→ **Directions for this task**
Check every line of the data below for the word "Comune". Copy the ones that have it.

→ **Revision comparison data**
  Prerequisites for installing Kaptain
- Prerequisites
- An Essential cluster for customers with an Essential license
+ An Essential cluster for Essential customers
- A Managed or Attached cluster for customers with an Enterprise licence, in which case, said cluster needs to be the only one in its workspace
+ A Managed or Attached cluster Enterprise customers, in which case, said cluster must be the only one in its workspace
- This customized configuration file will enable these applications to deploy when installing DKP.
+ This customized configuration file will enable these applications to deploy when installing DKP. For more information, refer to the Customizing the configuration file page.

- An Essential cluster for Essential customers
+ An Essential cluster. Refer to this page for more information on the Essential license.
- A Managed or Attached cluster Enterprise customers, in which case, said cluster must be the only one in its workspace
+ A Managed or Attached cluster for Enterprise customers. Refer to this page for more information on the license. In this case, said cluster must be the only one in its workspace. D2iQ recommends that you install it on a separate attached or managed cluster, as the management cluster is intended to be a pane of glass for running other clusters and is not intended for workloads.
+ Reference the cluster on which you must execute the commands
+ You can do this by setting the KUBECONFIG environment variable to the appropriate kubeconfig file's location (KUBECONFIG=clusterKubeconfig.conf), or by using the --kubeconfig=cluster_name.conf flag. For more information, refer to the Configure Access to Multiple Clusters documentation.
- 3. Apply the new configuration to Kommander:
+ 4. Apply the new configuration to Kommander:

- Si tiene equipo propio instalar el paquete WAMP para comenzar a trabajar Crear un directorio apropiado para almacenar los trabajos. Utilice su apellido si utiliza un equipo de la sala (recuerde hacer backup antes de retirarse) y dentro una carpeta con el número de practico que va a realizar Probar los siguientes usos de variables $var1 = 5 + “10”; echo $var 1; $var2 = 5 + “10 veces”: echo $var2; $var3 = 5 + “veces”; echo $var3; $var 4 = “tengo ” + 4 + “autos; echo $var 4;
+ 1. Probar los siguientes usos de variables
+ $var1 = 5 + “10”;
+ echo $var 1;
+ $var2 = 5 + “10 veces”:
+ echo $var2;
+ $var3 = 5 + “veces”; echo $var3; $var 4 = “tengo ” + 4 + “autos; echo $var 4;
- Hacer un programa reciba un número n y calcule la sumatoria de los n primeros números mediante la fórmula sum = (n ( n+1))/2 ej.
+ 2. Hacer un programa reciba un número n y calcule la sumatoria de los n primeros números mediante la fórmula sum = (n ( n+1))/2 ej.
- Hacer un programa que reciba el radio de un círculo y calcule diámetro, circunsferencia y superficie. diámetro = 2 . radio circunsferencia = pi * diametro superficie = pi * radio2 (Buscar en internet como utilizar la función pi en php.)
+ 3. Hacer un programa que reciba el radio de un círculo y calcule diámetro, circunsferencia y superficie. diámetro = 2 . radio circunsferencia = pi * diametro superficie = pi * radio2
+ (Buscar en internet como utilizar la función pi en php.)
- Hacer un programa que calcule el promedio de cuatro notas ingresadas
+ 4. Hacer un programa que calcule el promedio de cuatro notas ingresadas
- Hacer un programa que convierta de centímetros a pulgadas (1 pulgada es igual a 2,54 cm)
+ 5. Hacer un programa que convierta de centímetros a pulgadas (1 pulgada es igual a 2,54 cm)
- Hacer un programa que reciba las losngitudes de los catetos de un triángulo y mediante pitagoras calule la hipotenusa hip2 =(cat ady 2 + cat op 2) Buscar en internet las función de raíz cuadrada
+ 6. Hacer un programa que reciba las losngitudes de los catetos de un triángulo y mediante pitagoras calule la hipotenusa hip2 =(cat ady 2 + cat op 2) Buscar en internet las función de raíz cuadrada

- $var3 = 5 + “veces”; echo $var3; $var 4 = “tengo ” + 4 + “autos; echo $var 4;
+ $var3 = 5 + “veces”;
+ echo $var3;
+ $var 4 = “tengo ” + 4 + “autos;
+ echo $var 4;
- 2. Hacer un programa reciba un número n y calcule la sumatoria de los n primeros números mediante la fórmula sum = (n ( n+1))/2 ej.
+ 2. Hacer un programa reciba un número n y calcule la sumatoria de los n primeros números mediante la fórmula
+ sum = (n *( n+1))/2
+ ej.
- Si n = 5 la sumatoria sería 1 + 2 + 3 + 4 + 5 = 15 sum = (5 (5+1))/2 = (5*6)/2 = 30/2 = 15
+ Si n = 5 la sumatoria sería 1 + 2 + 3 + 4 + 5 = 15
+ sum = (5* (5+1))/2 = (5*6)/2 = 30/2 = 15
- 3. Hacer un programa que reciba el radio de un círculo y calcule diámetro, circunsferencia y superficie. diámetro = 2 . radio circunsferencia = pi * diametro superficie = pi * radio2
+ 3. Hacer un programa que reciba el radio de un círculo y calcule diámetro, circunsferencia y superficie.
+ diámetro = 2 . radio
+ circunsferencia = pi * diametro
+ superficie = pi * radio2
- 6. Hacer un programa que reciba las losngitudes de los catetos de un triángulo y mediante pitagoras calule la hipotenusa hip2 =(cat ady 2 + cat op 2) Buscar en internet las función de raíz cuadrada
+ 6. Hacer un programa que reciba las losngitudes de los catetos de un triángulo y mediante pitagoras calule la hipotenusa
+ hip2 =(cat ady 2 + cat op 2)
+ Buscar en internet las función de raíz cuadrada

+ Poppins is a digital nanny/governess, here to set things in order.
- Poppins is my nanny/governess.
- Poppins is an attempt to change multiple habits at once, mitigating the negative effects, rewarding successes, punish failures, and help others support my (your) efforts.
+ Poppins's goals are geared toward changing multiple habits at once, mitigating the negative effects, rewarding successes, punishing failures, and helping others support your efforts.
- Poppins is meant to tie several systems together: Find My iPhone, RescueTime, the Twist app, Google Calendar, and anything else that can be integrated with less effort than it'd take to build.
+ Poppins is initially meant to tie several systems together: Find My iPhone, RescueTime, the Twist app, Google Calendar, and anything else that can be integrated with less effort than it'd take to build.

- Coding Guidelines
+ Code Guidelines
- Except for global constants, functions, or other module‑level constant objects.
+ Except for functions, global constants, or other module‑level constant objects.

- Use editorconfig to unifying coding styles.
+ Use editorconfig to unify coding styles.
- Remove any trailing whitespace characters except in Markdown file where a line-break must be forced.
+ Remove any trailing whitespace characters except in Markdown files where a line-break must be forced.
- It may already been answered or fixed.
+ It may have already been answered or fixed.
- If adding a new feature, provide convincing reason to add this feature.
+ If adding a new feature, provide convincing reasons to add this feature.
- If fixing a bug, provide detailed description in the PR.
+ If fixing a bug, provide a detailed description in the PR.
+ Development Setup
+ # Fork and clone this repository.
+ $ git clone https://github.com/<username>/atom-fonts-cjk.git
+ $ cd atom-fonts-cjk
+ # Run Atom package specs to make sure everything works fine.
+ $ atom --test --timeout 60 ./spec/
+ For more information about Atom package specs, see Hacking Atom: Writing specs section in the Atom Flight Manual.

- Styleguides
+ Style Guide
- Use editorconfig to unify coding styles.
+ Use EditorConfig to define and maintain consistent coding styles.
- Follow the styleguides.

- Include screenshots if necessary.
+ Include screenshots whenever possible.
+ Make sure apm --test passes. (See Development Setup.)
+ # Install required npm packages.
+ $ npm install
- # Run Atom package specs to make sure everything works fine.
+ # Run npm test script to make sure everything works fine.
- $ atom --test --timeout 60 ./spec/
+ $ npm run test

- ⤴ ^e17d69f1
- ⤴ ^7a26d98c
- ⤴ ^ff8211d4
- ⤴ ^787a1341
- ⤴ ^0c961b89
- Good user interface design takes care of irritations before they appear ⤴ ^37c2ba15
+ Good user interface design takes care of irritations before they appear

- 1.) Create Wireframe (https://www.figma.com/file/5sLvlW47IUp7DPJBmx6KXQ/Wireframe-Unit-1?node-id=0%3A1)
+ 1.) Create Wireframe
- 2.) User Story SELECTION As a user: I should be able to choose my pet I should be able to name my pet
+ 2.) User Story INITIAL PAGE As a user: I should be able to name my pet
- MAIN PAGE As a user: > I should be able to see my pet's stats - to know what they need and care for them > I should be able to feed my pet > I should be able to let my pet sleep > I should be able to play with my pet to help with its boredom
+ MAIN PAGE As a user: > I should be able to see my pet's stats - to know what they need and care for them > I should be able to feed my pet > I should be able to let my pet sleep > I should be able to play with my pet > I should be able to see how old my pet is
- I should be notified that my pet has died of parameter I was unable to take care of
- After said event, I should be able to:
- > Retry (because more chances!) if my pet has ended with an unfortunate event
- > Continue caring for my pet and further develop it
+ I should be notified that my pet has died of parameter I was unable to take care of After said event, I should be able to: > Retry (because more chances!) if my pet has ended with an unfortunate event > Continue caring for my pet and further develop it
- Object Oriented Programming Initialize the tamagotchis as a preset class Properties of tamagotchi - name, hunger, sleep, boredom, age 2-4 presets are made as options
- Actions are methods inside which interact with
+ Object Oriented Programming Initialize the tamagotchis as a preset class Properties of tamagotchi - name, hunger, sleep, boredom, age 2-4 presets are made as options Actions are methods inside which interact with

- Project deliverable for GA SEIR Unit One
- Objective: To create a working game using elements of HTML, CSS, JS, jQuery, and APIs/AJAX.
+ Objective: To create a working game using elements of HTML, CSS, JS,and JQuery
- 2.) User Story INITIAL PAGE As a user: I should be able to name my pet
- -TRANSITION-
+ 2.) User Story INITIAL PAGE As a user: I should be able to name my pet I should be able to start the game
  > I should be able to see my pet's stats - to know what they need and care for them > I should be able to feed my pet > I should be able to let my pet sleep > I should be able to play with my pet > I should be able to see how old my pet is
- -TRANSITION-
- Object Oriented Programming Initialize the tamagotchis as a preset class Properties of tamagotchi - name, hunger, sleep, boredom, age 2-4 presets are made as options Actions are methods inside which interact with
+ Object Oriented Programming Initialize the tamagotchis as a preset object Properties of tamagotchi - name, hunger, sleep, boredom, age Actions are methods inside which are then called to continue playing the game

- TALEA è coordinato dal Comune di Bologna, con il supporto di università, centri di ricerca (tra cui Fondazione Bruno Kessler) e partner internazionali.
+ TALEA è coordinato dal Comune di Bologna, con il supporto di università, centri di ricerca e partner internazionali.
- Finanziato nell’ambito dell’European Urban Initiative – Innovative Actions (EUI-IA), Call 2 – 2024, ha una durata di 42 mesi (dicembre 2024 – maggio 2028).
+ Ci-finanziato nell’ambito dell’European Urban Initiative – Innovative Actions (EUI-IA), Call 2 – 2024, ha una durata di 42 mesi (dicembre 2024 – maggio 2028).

→ **Response to this exercise**
- TALEA è coordinato dal Comune di Bologna, con il supporto di università, centri di ricerca (tra cui Fondazione Bruno Kessler) e partner internazionali.
+ TALEA è coordinato dal Comune di Bologna, con il supporto di università, centri di ricerca e partner internazionali.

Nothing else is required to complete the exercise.